¿Qué hace que escribamos?¿Qué hace que no escribamos?
Los poetas urden apreciaciones, enarbolan fuegos fatuos, y discuten mientras algunos parroquianos parecen tener estacas en los brazos y el gesto teatral. La ginebra y las volutas de humo agrietan las escamas del poema con múltiples voces. La birome pasa de mano en mano, las luces parecen bostezar.
Por lo demás siempre habrá algún poeta que nos
muestra el secreto del universo…
Ese cuerpo mutilado del poema, urdido
colectivamente en agonía, espera trocar una continuación absurda, su línea
estética se quiebra sucesivamente, adquiere espasmos y aires diáfanos.
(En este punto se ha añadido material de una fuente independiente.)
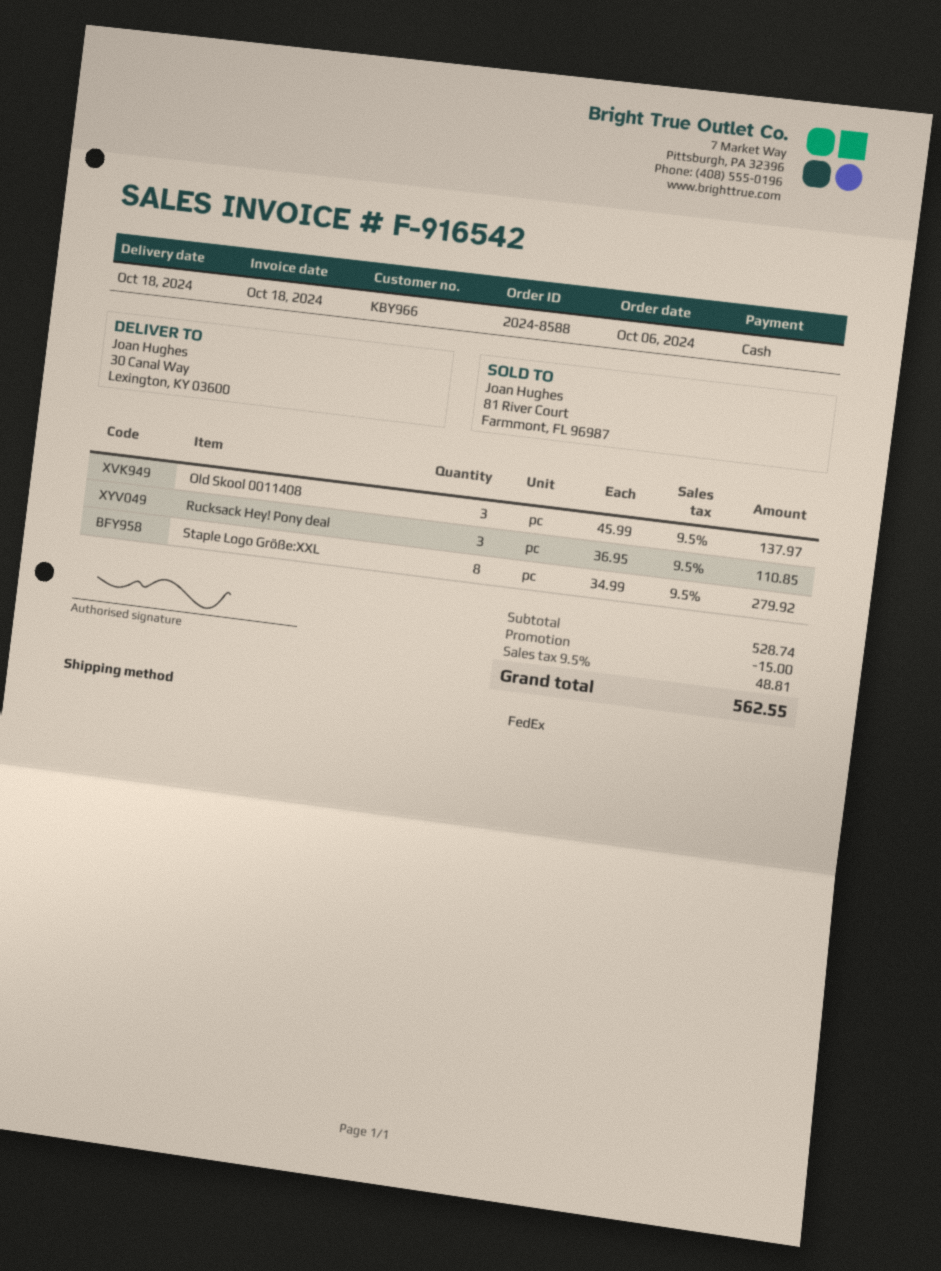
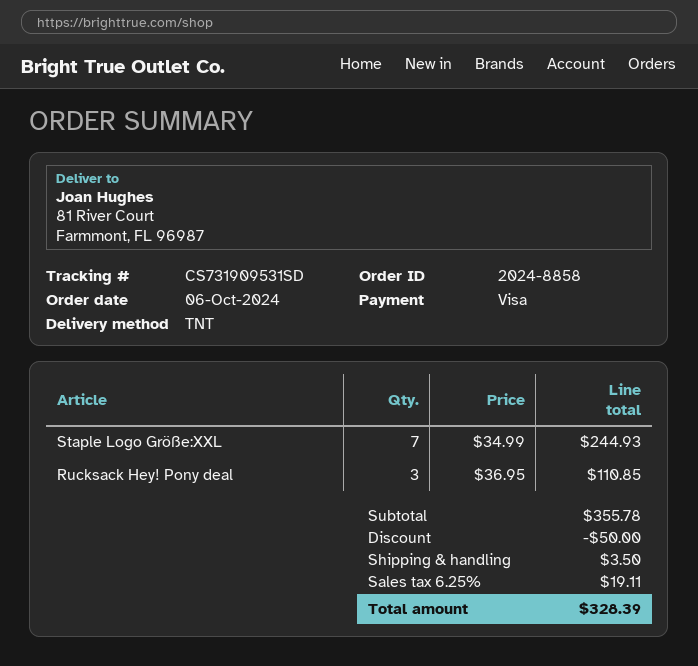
order number: 2024-8588 -> 2024-8858
payment method: cash -> Visa
shipping method: FedEx -> TNT
ship to: 30 Canal Way, Lexington, KY 03600 -> 81 River Court, Farmmont, FL 96987
Old Skool 0011408: 3 x 45.99 = 137.97 -> none
Staple Logo Größe:XXL: 8 x 34.99 = 279.92 -> 7 x 34.99 = 244.93
subtotal: 528.74 -> 355.78
discount: 15.00 -> 50.00
shipping: none -> 3.50
tax: 9.5% = 48.81 -> 6.25% = 19.11
total: 562.55 -> 328.39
El de la
tercera mesa devuelve una penumbra, el que se encuentra de pie le agregara una
débil metáfora de lo que no tenía planeado decir.
Es un monstruo de cola infinita que serpentea
entre ángeles y demonios, penumbras, grifos, variaciones, iluminaciones,
soledades (ruidosas las soledades). Arriesgaría decir que un pintor, si tuviera
la encantadora tarea de ilustrar este divague, utilizaría colores verdes y
rayas negras.
Y todo lo que desgrana el cuerpo mutilado es plasmado en un papel. Y con ellos muere la noche, y algo de lo que hicimos muere también.
Después alguien dirá, al micrófono, que el nuevo cadáver exquisito será exhibido en el escenario. Finalmente, el último de los creyentes robará esa conciencia de las múltiples tonalidades, lo recitará una única vez, y aguardaremos en vano una copia.